Robert O'Hara

A headshot of Robert O'Hara with a beard and glasses. Photo courtesy of Playwright's Horizons.
Photo Courtesy of Playwrights Horizons

Playwright Biography

  • Education: MFA in Directing from Columbia University where he wrote and directed Insurrection: Holding History as his graduate thesis and staged the world-premiere production of Insurrection: Holding History at the Joseph Papp Public Theatre/New York Shakespeare Festival in November 1996.

  • Artist in Residence: Prior to his world-premiere, he served as a 1995-1996 Artists in Residence at the Public Theater. He served as Assistant to the Director of Bring in ‘da Noise/Bring in ‘da Funk and Blade to the Heat, both directed by George C. Wolfe.

  • Workshop of Note: His play Antebellum was workshopped at the O'Neill Theater Conference.

  • Screenwriting: He worked on films for Martin Scorsese/Universal Pictures (Live, a biopic of Richard Pryor); Spike Lee/HBO (Micheaux, biopic of Oscar Micheaux); Avnet/Kerner/ABC (Parting the Waters); Sony Pictures (The Journey is the Destination); New Line/Fine Line Cinema (Boorda); and Artisan Entertainment (White Folks).

  • Film Directing: He debuted with the Horror/Thriller The Inheritance.

  • Fellowships and Residencies: He was 1995 Van Lier Fellow at New Dramatists, NEA/TCG Theatre Residency Program for Playwrights with American Conservatory Theater, the American Conservatory Theater, New York Shakespeare Festival, and Theater Emory, as well as a visiting Professor at DePaul University School of the Arts.

  • Development: His plays have been developed at Seattle Rep., Playwrights Horizons, New York Theatre Workshop, NYSF, ACT, and CTG.
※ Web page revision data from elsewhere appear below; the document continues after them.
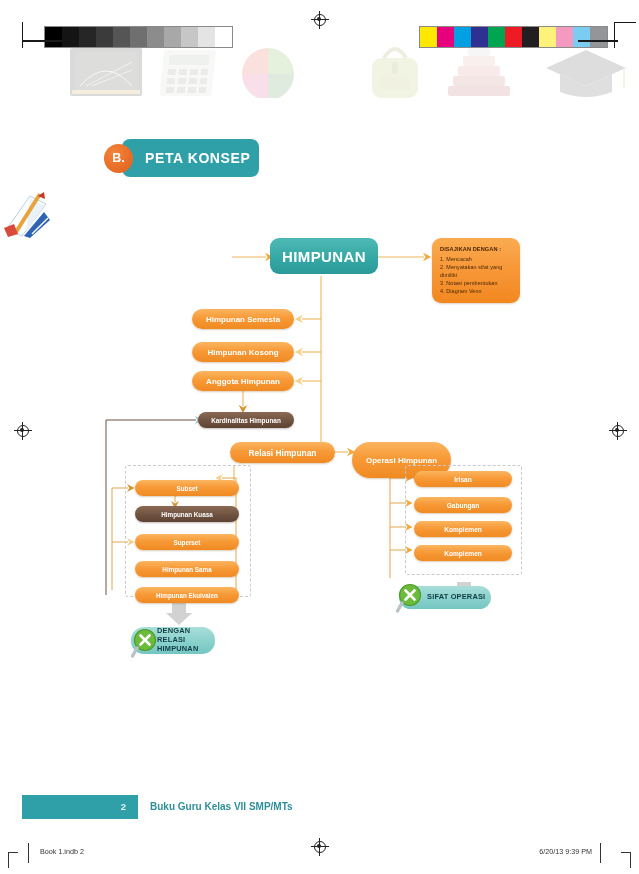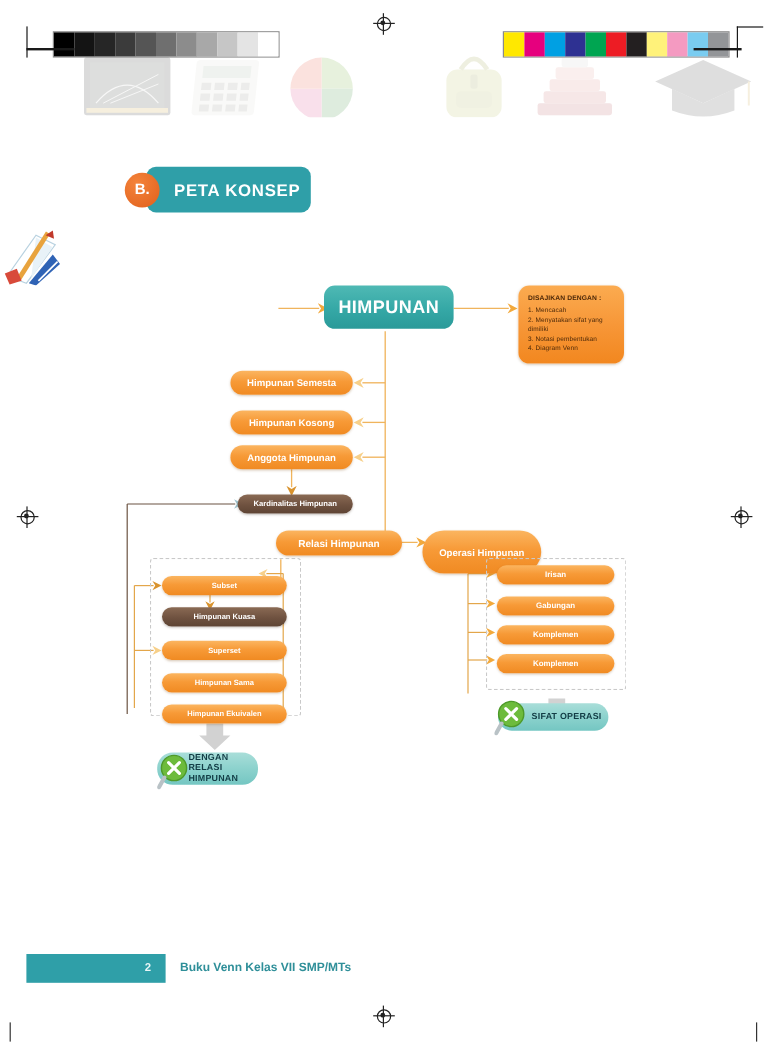"SIFAT OPERASI" div.badge { left: 415px -> 399px }
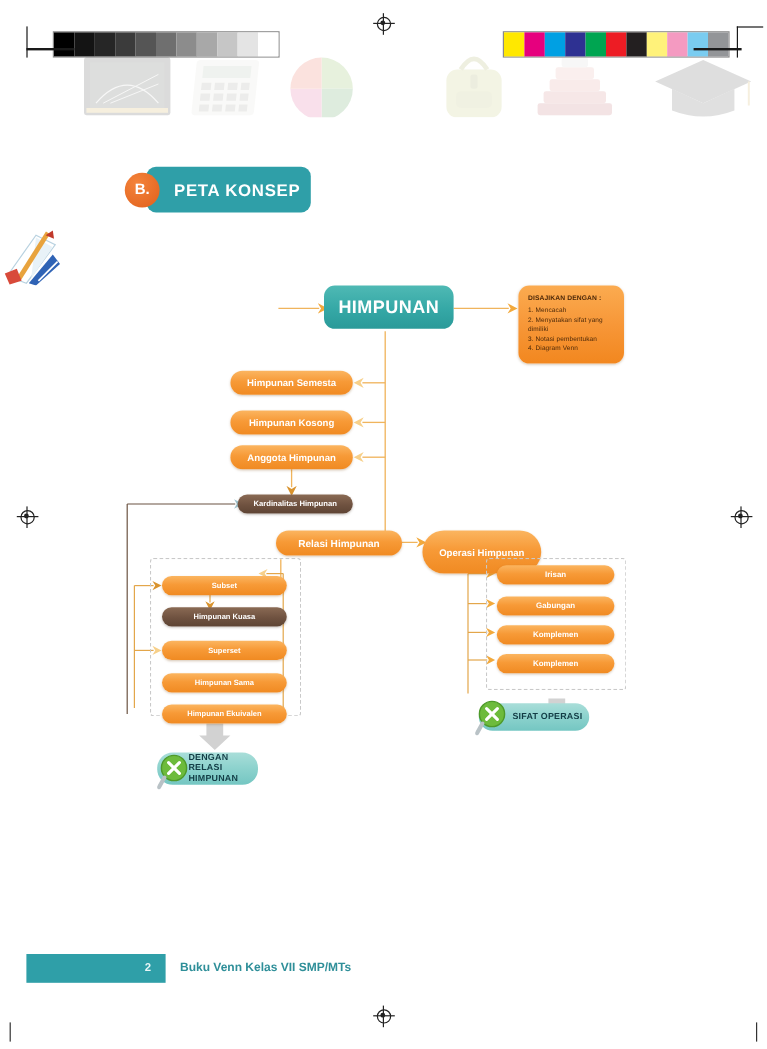"Buku Venn Kelas VII SMP/MTs" div.foot-title { text: Venn -> Guru }
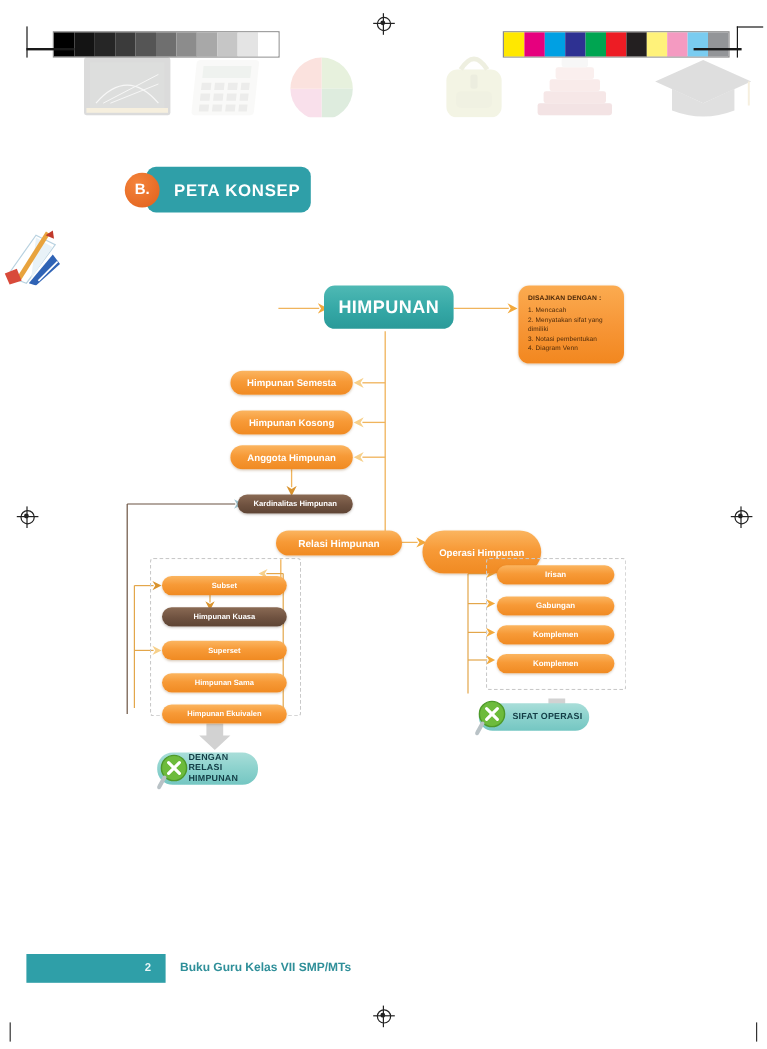"Book 1.indb 2" div.printline { html: none -> <div> <div></div> <div></div> <div></div> <div></div> <div>Book 1.indb 2</div> <div>6/20/13 9:39 PM</div> </div> }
  • Commissions: He has been commissioned through the Mark Taper Forum, National Endowment of the Arts, McCarter Theatre, Theatres de Nimes, Le Theatre l'Odeon, Theaterworks/USA, and Theater Emory.

  • Awards: The Mark Taper Forum’s Sherwood Award, the John Golden Award, Newsday’s 1997 Oppenheimer Award for Best New American Play, 2006 Obie Award for his Direction of the World Premiere production of In the Continuum, 2010 Helen Hayes Award for Outstanding New Play Antebellum, 2010 NAACP Award for Best Director Eclipsed, 2014 Lambda Literary Award for LGBT Drama for Bootycandy.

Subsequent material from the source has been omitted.